I use the 5.5 plugin and it works really well for both Reinforcement Learning and imitation learning, so keep at it. I generally train with 64-128 agents at a time, for simple cubes you can probably do more. Make sure your rewards make sense… to keep things from blowing up, try to scale everything (rewards and NN inputs) to -1 to 1 range if possible. I can watch it train for 10-15mins and can tell if my rewards aren’t set up properly and will pause the train and tweak them, restarting without reinit to continue training if it hasnt hit some weird minimum.

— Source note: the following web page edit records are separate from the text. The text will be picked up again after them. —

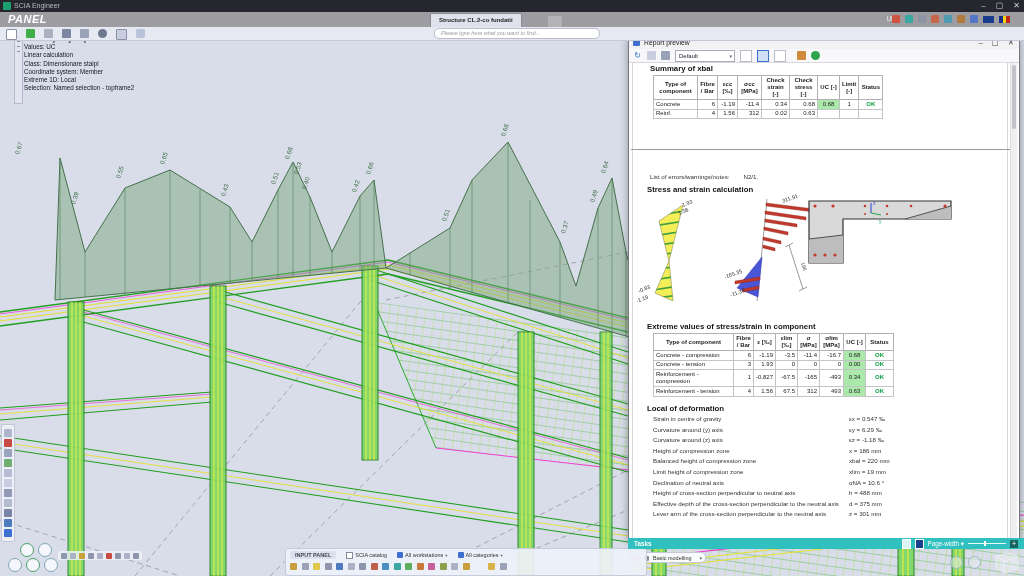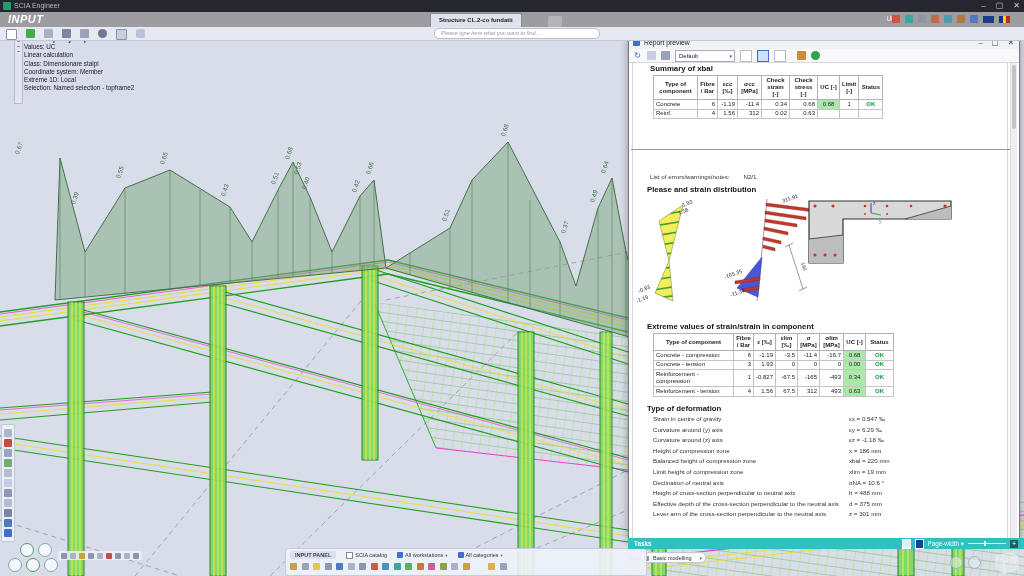"INPUT" span.brandlogo { text: INPUT -> PANEL }
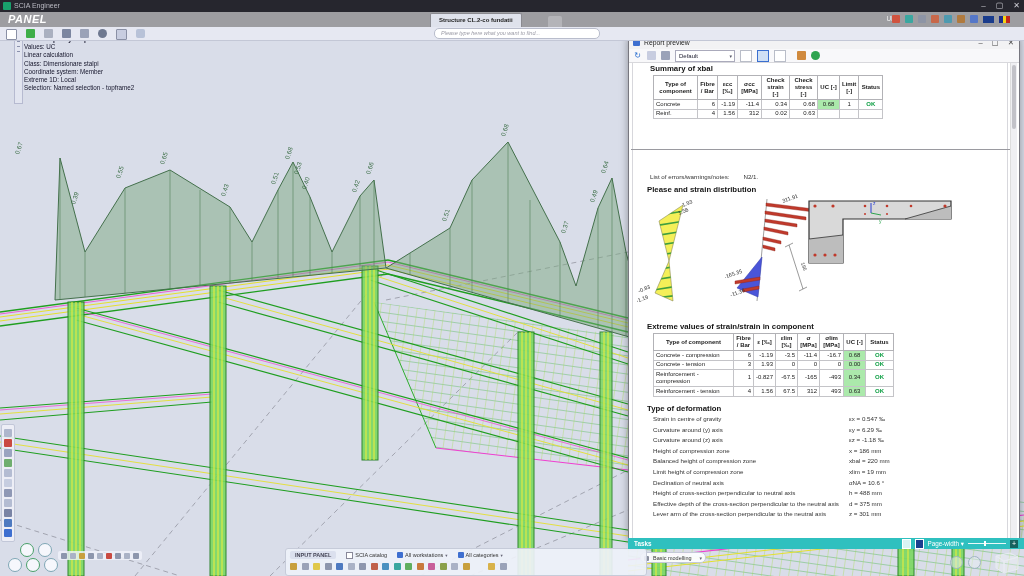"Please and strain distribution" div.h1 { text: Please and strain distribution -> Stress and strain calculation }
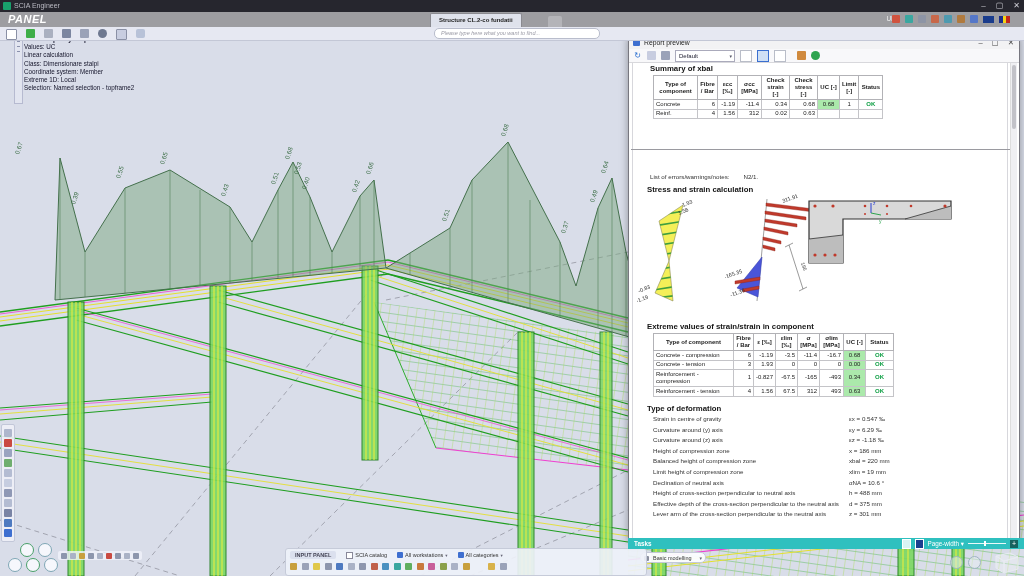"Extreme values of strain/strain in" div.h1 { text: strain/strain -> stress/strain }
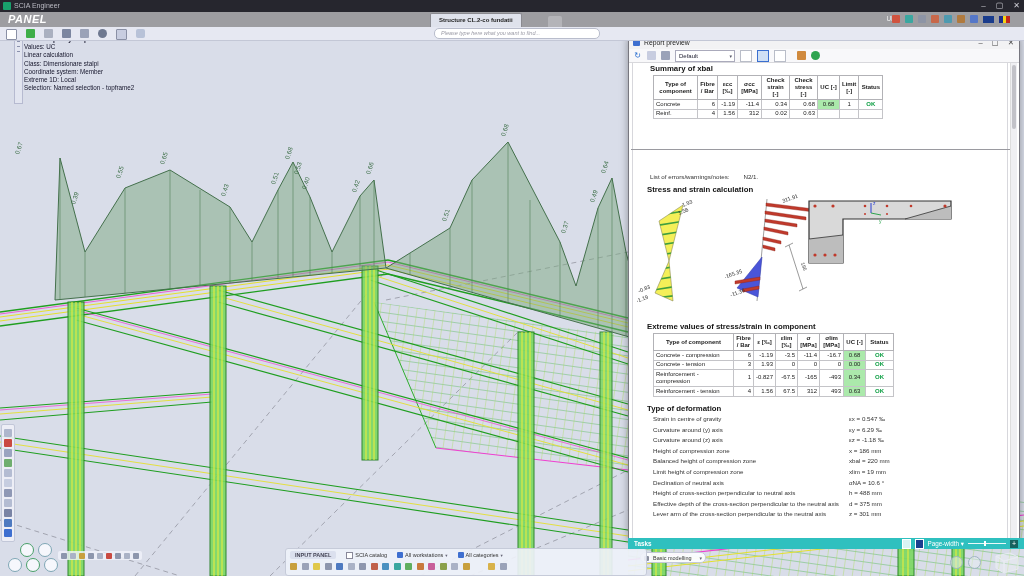"Type of deformation" div.h1 { text: Type -> Local }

I would say start simple, the cube shouldn’t know it’s own location XY but it should be it’s location relative to the center of the board (normalized to close to -1 to 1), and it should know target’s location relative to itself(normalized). Make sure your values are ego-centric to the agent, not world relative. Add reward for distance to target and reward distance to center. Training in avoiding the specific walls will be more difficult and depends on your design intent… for that type of stuff giving your agents ‘whiskers’ using line traces is a pretty good solution.
As an example my rewards for a flight combat game are set up to reward staying within an altitude range, maintaining target position in front (dot product x vector), maintaining a distance to target, and reward minimizing roll (I use Map Range Clamped a lot here to scale the world values to reward values). The agent controls floats yaw/pitch/roll/throttle and boolean ‘fireweapon’. I can have somewhat workable agents trained in a couple hours with that setup that fly around pretty well… training more advanced behavior I use Imitation Learning with surprisingly good results with care in creating good training data, it honestly feels like magic when it works.